Question

At ${{25}^{0}}C$ molar conductance of 0.1 molar aqueous solution of ammonium hydroxide is $9.54oh{{m}^{-1}}c{{m}^{2}}mo{{l}^{-1}}$ and at infinite dilution its molar conductance is $238oh{{m}^{-1}}c{{m}^{2}}mo{{l}^{-1}}$. The degree of ionisation of ammonium hydroxide at the same concentration and temperature is:
A. $2.080%$
B. $20.800%$
C. $4.008%$
D. $40.800%$

Answer 1

Hint: You have been provided the molar conductance at 0.2 molar conductance and molar conductance at infinite dilution. Try to find out the degree of ionisation using these 2 values and multiply the answer by 100 to get the percentage of ionisation.

Complete step by step solution:
Let us first know some facts about molar conductivity.
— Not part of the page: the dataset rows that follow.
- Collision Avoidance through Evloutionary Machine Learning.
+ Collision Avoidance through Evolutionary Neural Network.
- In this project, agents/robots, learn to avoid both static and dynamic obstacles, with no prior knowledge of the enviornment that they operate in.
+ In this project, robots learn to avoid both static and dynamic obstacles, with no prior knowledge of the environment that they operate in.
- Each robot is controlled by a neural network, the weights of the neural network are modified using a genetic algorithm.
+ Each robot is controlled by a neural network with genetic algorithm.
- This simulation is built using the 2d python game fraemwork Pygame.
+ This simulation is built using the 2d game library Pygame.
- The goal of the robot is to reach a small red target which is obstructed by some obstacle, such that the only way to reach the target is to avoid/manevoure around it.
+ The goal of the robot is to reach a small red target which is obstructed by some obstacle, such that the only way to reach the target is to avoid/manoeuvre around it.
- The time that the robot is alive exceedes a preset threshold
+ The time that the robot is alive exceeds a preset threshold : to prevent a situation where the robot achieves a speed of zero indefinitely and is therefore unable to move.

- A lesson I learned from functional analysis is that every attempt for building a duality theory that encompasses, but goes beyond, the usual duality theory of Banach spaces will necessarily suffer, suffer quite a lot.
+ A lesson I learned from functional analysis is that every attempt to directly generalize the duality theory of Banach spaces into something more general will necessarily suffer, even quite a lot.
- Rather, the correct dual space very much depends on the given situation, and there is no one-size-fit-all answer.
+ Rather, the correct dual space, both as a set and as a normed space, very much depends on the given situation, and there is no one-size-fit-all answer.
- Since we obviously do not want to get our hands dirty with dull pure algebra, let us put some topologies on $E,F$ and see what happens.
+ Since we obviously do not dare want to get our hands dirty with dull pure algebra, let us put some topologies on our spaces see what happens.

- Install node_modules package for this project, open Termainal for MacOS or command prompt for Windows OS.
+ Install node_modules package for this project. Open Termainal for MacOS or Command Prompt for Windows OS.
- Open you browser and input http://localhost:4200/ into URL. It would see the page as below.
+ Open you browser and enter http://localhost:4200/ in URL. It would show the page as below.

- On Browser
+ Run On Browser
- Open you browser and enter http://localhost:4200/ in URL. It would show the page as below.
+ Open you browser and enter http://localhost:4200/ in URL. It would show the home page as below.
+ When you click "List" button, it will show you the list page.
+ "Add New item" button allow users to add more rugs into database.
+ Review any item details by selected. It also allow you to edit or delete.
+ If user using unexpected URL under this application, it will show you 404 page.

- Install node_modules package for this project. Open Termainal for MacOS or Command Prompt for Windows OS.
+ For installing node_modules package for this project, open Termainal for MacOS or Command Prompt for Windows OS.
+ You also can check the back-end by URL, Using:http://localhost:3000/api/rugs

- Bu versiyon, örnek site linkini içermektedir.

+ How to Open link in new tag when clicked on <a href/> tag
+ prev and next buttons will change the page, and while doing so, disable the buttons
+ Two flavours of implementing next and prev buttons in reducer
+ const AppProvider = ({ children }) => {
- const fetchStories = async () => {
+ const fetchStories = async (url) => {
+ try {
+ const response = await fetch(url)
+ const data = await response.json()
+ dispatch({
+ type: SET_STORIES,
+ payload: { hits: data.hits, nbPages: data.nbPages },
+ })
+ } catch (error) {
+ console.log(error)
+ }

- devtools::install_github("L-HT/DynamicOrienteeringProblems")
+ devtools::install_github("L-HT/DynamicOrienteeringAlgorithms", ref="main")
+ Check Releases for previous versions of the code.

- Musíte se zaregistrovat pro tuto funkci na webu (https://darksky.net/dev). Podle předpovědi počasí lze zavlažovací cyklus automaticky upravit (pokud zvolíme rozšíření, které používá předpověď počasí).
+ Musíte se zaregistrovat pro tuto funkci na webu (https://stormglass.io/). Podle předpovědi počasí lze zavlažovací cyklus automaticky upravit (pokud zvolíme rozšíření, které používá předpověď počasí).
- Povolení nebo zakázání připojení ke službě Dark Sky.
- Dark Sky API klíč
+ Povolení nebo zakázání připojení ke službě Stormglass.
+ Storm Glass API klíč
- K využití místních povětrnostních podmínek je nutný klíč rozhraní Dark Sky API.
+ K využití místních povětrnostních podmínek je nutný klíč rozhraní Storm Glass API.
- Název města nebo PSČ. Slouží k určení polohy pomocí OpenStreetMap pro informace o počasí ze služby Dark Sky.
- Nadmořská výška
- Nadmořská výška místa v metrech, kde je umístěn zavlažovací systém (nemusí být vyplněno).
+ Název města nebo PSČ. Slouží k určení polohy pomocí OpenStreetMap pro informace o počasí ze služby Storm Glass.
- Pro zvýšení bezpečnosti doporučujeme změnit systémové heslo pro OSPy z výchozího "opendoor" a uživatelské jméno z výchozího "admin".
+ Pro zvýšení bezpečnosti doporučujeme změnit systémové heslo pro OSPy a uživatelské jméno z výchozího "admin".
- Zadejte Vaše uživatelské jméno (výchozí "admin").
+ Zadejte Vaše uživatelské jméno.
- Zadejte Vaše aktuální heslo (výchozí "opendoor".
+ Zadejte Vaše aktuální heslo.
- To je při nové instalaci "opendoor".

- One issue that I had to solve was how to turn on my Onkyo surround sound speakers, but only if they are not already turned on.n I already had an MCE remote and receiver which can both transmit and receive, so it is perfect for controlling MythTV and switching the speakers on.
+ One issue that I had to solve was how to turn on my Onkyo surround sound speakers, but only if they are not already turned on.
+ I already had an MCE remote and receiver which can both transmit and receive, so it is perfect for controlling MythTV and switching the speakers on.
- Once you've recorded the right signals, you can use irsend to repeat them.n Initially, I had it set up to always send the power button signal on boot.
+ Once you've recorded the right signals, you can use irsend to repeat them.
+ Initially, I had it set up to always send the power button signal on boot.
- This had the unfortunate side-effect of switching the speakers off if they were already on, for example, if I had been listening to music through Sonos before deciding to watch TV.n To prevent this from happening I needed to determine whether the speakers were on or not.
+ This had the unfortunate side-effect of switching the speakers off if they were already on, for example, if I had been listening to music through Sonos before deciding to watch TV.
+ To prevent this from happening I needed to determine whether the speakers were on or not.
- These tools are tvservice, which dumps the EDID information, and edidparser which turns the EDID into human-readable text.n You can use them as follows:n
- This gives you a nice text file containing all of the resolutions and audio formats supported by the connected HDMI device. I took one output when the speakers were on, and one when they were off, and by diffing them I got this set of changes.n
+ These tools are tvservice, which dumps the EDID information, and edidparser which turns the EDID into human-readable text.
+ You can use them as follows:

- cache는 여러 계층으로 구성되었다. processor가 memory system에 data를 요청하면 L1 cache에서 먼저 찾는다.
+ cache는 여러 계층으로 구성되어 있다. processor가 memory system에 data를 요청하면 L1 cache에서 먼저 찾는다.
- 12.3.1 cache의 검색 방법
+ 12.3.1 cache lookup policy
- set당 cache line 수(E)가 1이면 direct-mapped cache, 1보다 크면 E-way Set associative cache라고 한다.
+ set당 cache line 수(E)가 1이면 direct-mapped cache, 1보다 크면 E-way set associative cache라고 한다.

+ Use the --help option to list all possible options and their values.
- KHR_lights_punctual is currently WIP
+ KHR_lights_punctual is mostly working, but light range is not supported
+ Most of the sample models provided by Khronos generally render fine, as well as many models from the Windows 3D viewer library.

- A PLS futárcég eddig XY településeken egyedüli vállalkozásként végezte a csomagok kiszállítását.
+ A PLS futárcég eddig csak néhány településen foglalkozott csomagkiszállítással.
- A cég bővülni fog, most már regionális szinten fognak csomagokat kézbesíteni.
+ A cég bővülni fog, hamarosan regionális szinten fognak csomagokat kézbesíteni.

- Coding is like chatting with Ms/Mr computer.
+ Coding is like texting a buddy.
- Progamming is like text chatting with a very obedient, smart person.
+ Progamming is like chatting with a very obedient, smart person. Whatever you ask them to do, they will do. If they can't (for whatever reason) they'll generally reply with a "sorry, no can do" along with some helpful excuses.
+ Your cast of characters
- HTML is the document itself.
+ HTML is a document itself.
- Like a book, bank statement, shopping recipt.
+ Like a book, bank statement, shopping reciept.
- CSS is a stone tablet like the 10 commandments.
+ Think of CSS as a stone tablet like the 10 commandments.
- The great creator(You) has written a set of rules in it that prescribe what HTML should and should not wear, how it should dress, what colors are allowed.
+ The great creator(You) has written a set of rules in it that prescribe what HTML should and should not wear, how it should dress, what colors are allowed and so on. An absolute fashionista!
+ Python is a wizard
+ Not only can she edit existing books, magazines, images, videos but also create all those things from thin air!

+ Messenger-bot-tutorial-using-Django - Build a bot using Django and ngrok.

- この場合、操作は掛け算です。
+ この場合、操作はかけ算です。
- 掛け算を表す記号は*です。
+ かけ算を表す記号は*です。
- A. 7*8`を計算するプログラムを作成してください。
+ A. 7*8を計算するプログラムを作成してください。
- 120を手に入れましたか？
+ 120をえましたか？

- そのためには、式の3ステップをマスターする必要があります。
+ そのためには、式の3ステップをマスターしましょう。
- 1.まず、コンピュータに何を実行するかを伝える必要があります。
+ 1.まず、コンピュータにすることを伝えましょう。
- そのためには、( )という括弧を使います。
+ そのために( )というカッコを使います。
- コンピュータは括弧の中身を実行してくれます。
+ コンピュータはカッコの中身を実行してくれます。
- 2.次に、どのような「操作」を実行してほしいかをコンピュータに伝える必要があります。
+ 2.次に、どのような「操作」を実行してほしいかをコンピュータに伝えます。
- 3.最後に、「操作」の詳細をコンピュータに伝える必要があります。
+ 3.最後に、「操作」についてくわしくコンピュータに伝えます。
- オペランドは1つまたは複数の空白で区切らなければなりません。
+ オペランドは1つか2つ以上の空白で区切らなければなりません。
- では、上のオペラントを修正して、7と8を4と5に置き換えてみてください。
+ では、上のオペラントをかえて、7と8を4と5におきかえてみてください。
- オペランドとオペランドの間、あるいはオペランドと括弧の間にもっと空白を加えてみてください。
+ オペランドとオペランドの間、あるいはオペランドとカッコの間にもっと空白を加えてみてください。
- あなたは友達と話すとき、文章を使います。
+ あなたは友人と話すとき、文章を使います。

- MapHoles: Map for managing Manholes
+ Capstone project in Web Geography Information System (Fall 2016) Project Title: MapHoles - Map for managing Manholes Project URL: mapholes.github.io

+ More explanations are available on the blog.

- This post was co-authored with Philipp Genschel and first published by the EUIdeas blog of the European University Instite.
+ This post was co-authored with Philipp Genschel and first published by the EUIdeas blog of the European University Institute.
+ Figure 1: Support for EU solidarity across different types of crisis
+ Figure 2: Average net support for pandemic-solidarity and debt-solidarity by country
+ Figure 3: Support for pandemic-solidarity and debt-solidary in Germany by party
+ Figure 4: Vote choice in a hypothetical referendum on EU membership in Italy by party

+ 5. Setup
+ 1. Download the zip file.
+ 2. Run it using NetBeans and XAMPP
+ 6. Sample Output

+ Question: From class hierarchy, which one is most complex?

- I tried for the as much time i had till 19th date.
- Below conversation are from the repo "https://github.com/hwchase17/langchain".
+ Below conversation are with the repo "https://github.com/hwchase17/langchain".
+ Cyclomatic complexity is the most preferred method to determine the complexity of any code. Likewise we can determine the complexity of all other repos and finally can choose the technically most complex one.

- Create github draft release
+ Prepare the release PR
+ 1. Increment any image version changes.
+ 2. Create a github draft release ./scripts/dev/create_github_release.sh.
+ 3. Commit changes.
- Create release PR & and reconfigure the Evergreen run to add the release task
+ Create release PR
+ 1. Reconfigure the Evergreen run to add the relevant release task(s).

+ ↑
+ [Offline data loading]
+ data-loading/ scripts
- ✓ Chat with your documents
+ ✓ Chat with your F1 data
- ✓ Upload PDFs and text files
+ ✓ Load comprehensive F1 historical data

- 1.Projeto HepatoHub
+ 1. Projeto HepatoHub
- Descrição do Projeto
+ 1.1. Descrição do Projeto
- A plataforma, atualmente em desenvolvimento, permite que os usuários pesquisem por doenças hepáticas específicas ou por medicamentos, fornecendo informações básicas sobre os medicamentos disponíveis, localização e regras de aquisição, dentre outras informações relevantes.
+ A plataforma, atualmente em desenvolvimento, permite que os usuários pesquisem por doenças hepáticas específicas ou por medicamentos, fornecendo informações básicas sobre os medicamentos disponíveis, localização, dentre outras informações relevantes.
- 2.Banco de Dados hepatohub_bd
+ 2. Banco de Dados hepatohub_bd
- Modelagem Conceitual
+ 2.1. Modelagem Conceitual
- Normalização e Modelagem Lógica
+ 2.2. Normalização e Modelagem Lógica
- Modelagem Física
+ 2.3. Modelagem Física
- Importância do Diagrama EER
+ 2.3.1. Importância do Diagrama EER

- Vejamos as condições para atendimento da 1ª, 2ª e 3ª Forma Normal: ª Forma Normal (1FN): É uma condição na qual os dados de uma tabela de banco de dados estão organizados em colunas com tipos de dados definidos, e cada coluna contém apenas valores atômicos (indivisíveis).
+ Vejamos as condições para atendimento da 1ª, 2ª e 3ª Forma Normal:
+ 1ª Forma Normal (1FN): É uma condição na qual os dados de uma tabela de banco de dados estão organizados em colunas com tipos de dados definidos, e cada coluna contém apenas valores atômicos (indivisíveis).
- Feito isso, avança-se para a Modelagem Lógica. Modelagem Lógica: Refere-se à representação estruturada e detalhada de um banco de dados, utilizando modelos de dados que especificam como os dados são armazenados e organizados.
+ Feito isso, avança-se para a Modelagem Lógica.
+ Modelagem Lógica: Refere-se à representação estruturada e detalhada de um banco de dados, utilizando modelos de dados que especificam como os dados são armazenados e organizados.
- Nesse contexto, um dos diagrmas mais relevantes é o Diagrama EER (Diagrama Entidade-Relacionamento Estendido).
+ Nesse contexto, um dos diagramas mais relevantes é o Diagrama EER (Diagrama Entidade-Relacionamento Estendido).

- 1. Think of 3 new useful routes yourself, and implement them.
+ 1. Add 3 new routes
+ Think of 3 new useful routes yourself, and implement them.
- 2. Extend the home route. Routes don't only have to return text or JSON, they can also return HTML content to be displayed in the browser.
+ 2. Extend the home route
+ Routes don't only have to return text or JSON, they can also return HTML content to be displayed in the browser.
Molar conductivity is the conductance property of an answer which contains one mole of the electrolyte or it's a function of the ionic strength of the concentration of salt.
In other words, molar conductivity also can be defined because the conducting power of all the ions that are formed by dissolving a mole of electrolyte in a solution. Molar conductivity is the property of an electrolyte solution that's mainly utilized in determining the efficiency of a given electrolyte in conducting electricity during a solution. Limiting molar conductivity is the molar conductivity at infinite dilution or approximately zero concentration of the electrolyte. For a powerful electrolyte the limiting molar conductivity is often determined by extrapolating the molar conductivity v/s concentration curve and it's but unity. While for a weak electrolyte it can't be determined by extrapolating the curve.
The degree of dissociation (also referred to as the degree of ionization), could be a way of representing the strength of an acid. It's defined because of the ratio of the quantity of ionized molecules and also the number of molecules dissolved in water. It will be represented as a decimal number or as a percentage.
 Let us do the calculations:
We have
\[{{\Lambda }^{0}}_{m}=238oh{{m}^{-1}}c{{m}^{2}}mo{{l}^{-1}}\]
\[{{\Lambda }_{m}}=9.54oh{{m}^{-1}}c{{m}^{2}}mo{{l}^{-1}}\], which are the limiting molar conductivity and molar conductivity respectively
Now, degree of dissociation,
\[\alpha =\dfrac{{{\Lambda }_{m}}}{{{\Lambda }^{0}}_{m}}\]
$={\dfrac{9.54}{2.38}}$
$=$ \[4.008\times {{10}^{-2}}\]

So, the percentage dissociation is 4.008%, which gives option C as the answer.

Note: Always check for the units in the question and convert dimensions to SI units in order to avoid calculation errors. Degree of dissociation is a dimensionless quantity.